▶ **EXERCISE AIM**
Go line by line through the entries and show those that hold the string "Change".

▶ **DATA FOR THIS TASK**
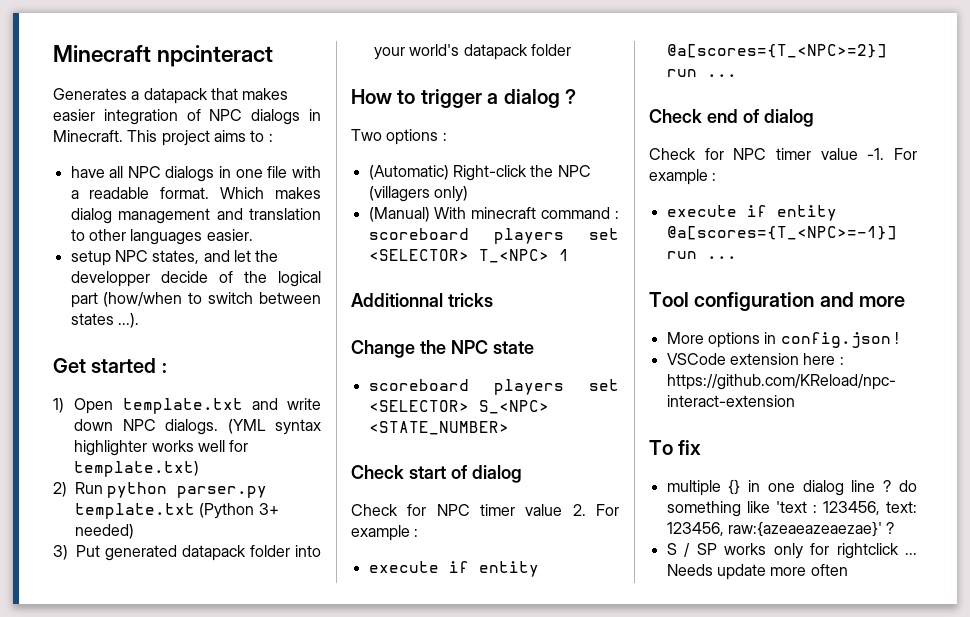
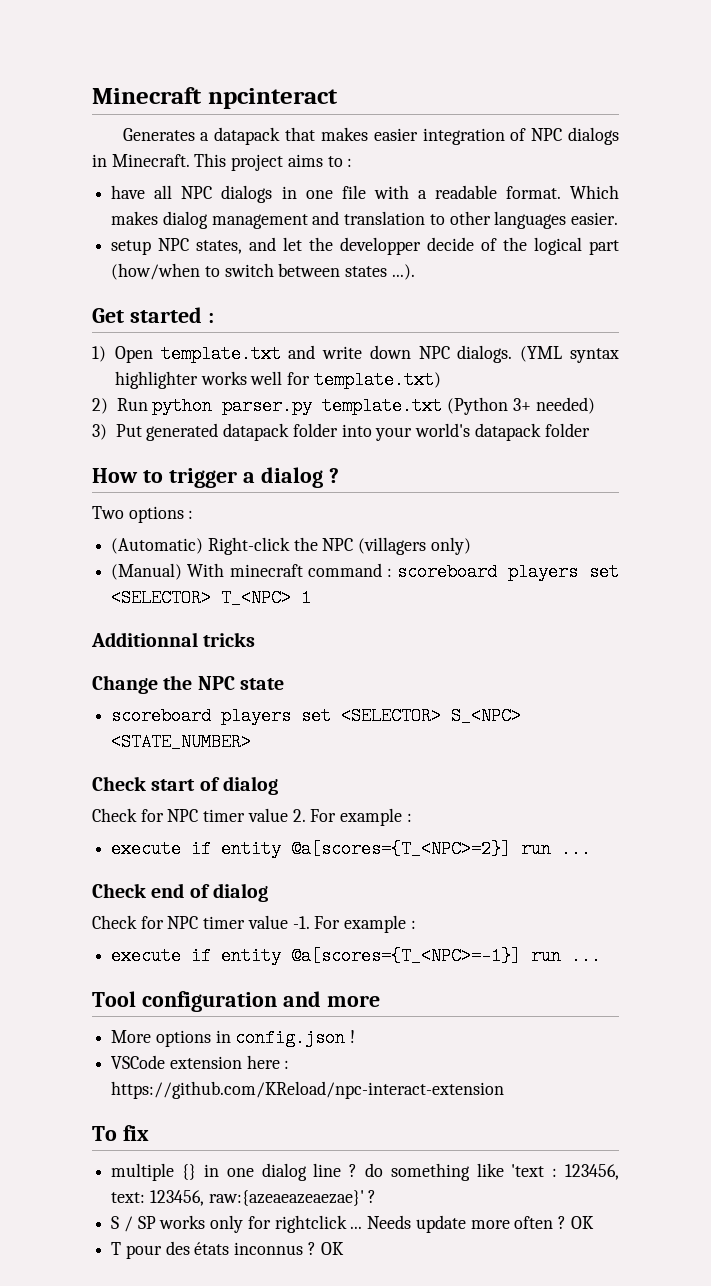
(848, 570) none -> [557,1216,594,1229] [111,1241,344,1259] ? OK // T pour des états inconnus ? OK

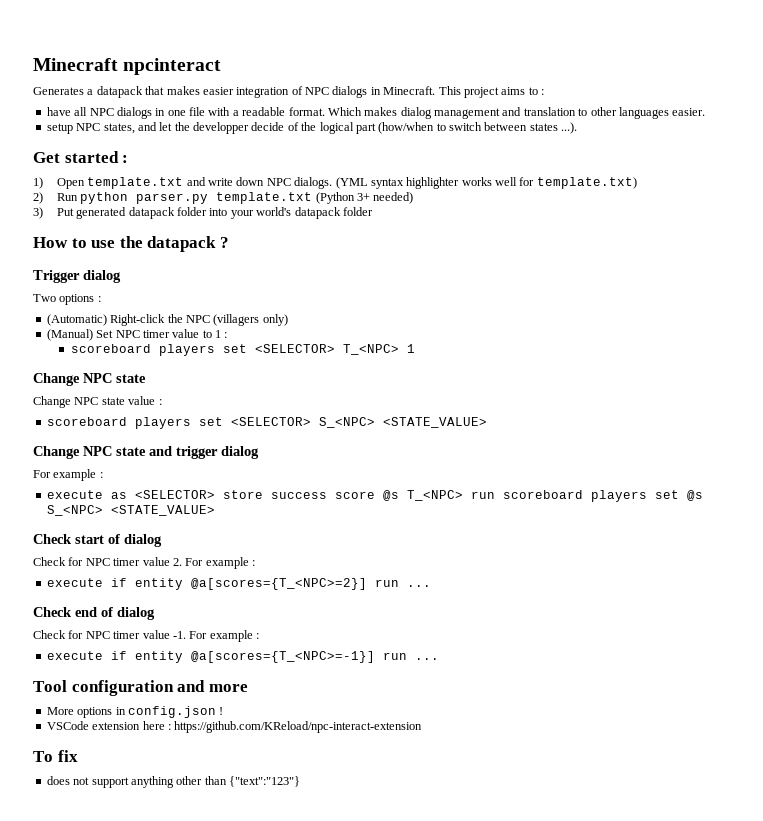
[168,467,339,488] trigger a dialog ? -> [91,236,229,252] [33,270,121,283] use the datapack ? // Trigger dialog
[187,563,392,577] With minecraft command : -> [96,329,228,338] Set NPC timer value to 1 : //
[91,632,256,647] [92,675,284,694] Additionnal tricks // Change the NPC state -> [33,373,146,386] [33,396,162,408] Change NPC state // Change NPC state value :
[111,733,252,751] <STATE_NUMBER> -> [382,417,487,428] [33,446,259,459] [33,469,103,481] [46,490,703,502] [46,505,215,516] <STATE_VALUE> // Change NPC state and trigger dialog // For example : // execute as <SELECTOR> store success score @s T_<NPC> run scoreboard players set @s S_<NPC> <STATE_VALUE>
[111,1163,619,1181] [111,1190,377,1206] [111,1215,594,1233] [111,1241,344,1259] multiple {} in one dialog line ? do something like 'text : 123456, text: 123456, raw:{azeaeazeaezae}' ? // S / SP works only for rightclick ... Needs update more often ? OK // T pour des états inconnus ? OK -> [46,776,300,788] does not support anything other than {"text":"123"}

...

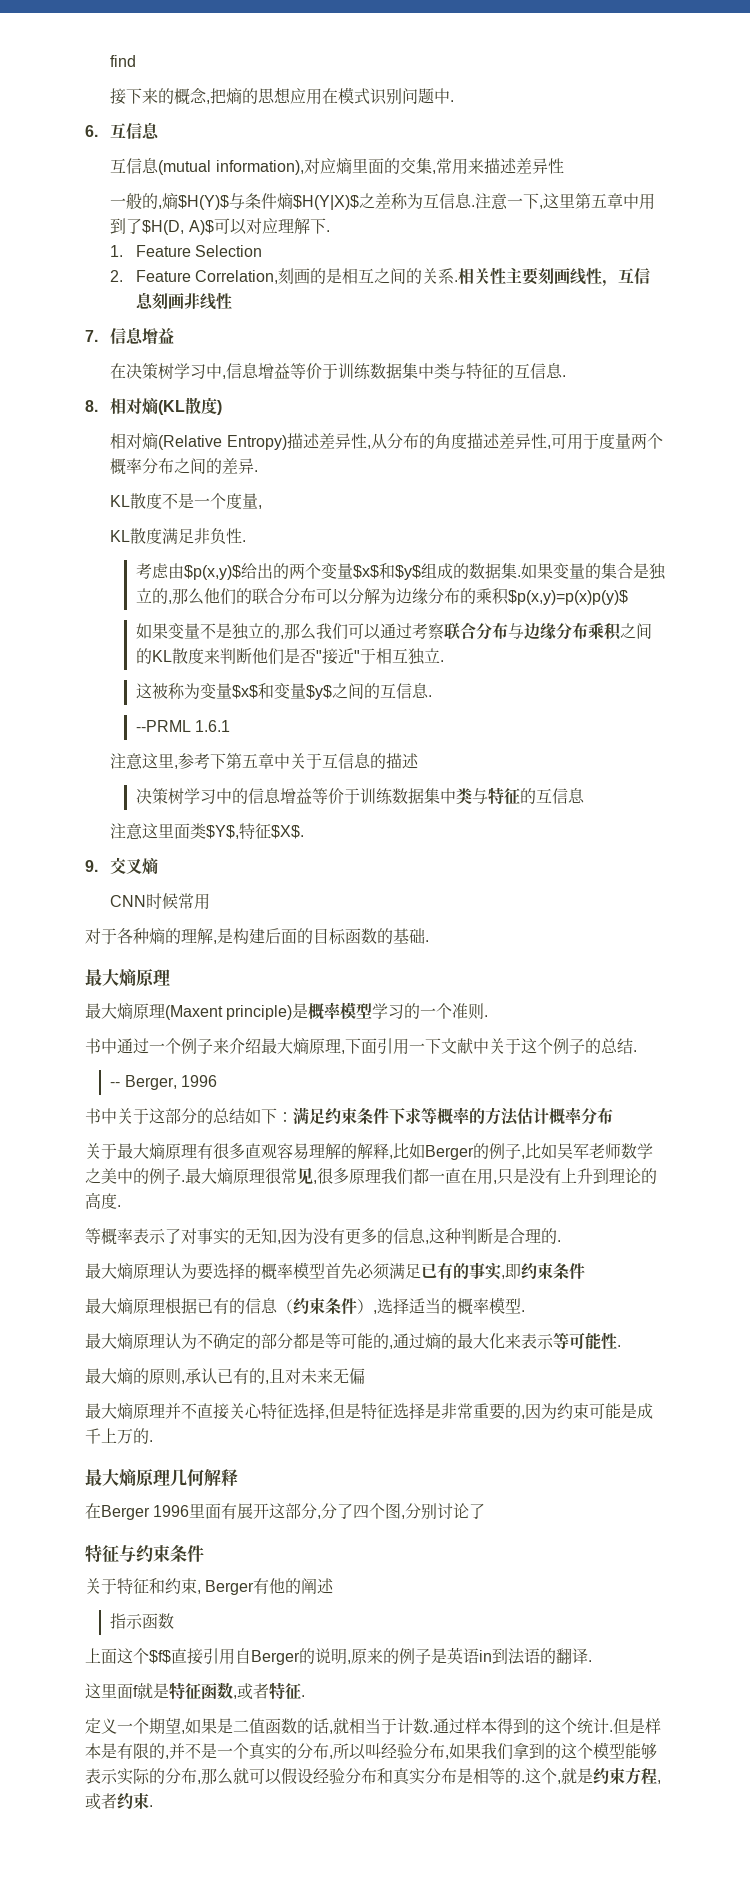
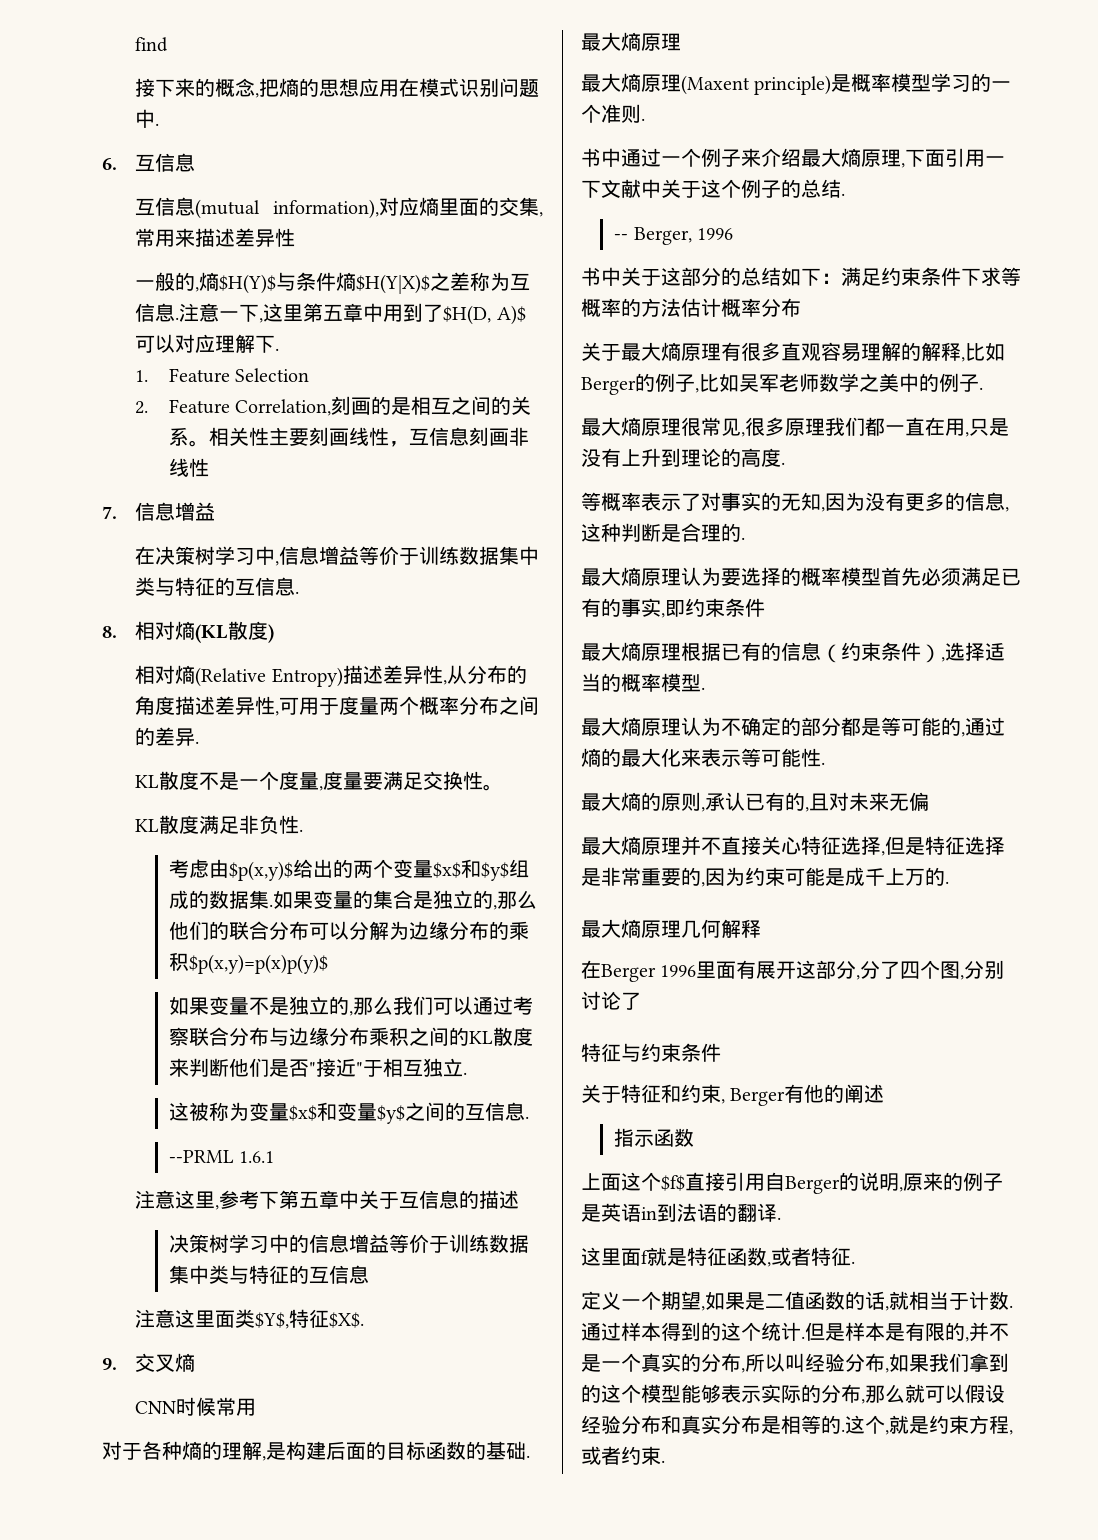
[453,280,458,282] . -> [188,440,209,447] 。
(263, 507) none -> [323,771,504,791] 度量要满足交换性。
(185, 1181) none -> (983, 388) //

* * *

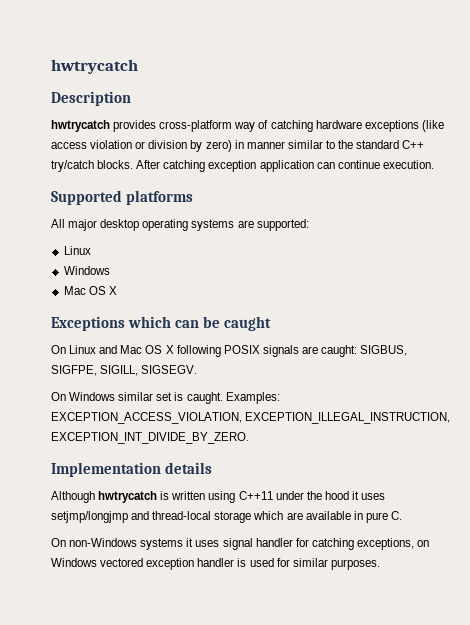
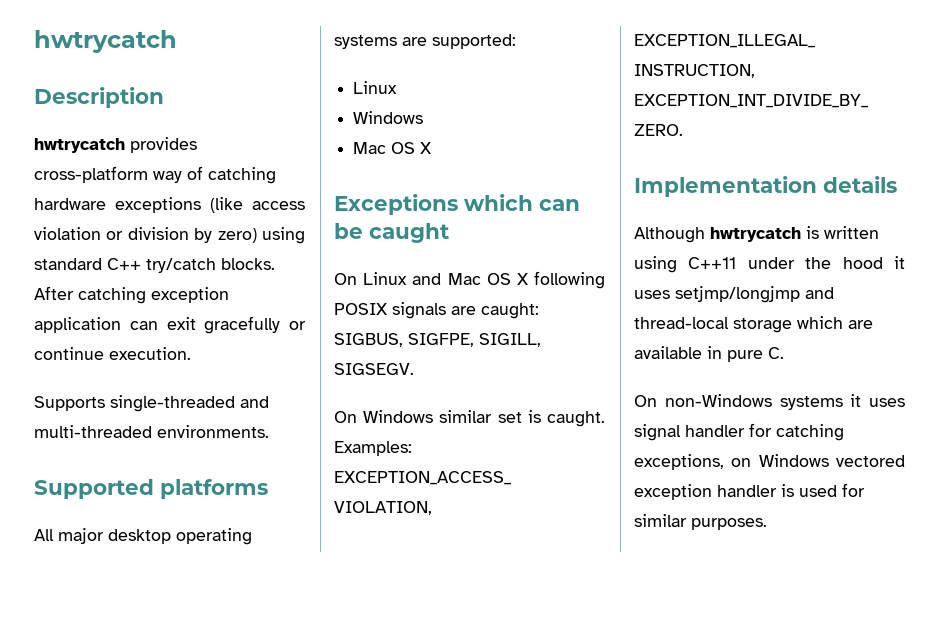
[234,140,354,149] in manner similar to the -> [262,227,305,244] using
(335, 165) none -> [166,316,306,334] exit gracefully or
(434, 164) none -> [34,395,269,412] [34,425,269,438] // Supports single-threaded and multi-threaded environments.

▶ **OUTPUT OF THE TASK**
[91,632,256,647] [92,675,284,694] Additionnal tricks // Change the NPC state -> [33,373,146,386] [33,396,162,408] Change NPC state // Change NPC state value :
[111,733,252,751] <STATE_NUMBER> -> [382,417,487,428] [33,446,259,459] [33,469,103,481] [46,490,703,502] [46,505,215,516] <STATE_VALUE> // Change NPC state and trigger dialog // For example : // execute as <SELECTOR> store success score @s T_<NPC> run scoreboard players set @s S_<NPC> <STATE_VALUE>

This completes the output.